Question

If $\alpha ,\,\beta ,\,\gamma $ be the direction angles of a vector and $\cos \alpha = \dfrac{{14}}{{15}},\,\cos \beta = \dfrac{1}{3}$ then $\cos \gamma = $
A. $ \pm \dfrac{2}{{15}}$
B. $\dfrac{1}{5}$
C. $ \pm \dfrac{1}{{15}}$
D. None of these

Answer 1

Hint: Use the fact that the squares of direction cosines of a vector add up to 1. Direction cosines of a vector whose direction angles are $\alpha ,\,\beta ,\,\gamma $ are $\cos \alpha ,\,\cos \beta ,\,\cos \gamma $. Find $\cos \gamma $ using the formula $\cos \gamma = \pm \sqrt {1 - ({{\cos }^2}\alpha + {{\cos }^2}\beta )} $

Formula used: ${\cos ^2}\alpha + {\cos ^2}\beta + {\cos ^2}\gamma = 1$.

Complete step by step solution:
We know that if $\alpha ,\,\beta ,\,\gamma $ are the direction angles of a vector, then $\cos \alpha ,\,\cos \beta ,\,\cos \gamma $ are called direction cosines of that vector.
We also know that the sum of squares of the direction cosines is 1.
Therefore, ${\cos ^2}\alpha + {\cos ^2}\beta + {\cos ^2}\gamma = 1$
$\dfrac{{196}}{{225}} + \dfrac{1}{9} + {\cos ^2}\gamma = 1$
${\cos ^2}\gamma = 1 - \dfrac{{221}}{{225}} = \dfrac{4}{{225}}$
$\cos \gamma = \pm \dfrac{2}{{15}}$

Therefore, the correct option is option A. $ \pm \dfrac{2}{{15}}$

Addition information: Direction angles of a vector are the angles between the vector and the x-axis, y-axis and z-axis.

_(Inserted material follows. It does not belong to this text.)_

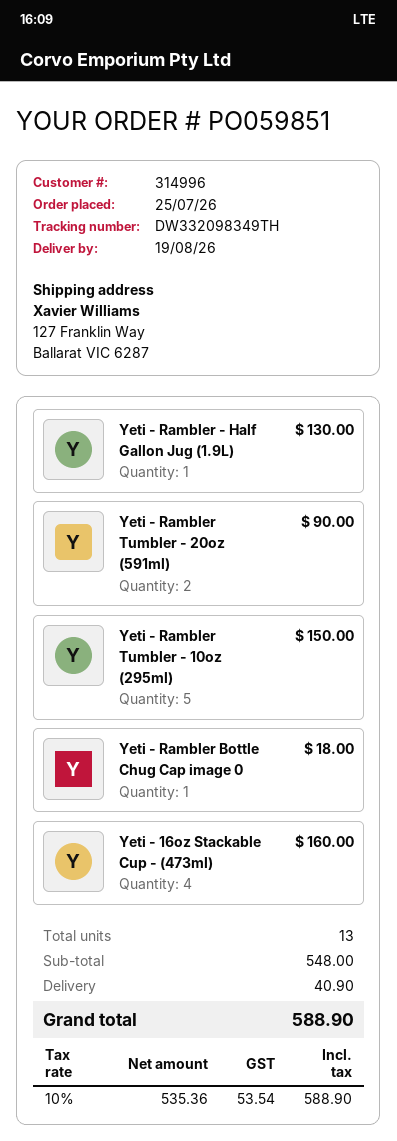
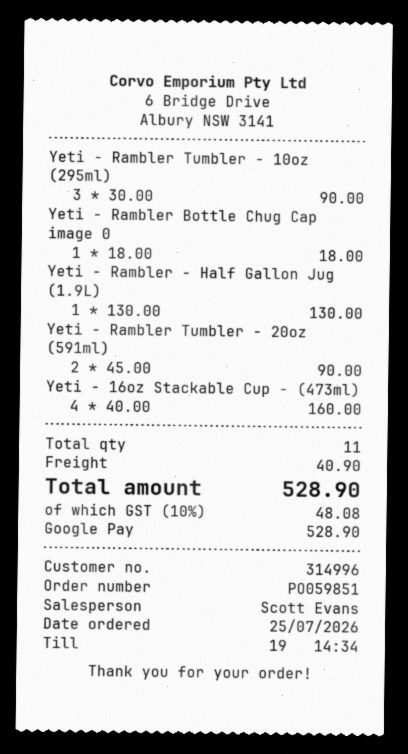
Yeti - Rambler Tumbler - 10oz (295ml): 5 for 150.00 -> 3 for 90.00
total quantity: 13 -> 11
tax: 10% = 53.54 -> 10% = 48.08
total: 588.90 -> 528.90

Direction cosines are the cosines of the direction angles.

Note: Proof that sum of squares direction cosines is 1.

Image: Representation of a point in 3D Coordinate System
Let OP be r. Then $\cos \alpha = \dfrac{l}{r}$, $\cos \beta = \dfrac{m}{r}$ and $\cos \gamma = \dfrac{n}{r}$. We know that ${l^2} + {m^2} + {n^2} = {r^2}$ from the Pythagoras Theorem.
\[{\cos ^2}\alpha + {\cos ^2}\beta + {\cos ^2}\gamma = \dfrac{{{l^2}}}{{{r^2}}} + \dfrac{{{m^2}}}{{{r^2}}} + \dfrac{{{n^2}}}{{{r^2}}} = \dfrac{{{r^2}}}{{{r^2}}}\]
Therefore, ${\cos ^2}\alpha + {\cos ^2}\beta + {\cos ^2}\gamma = 1$.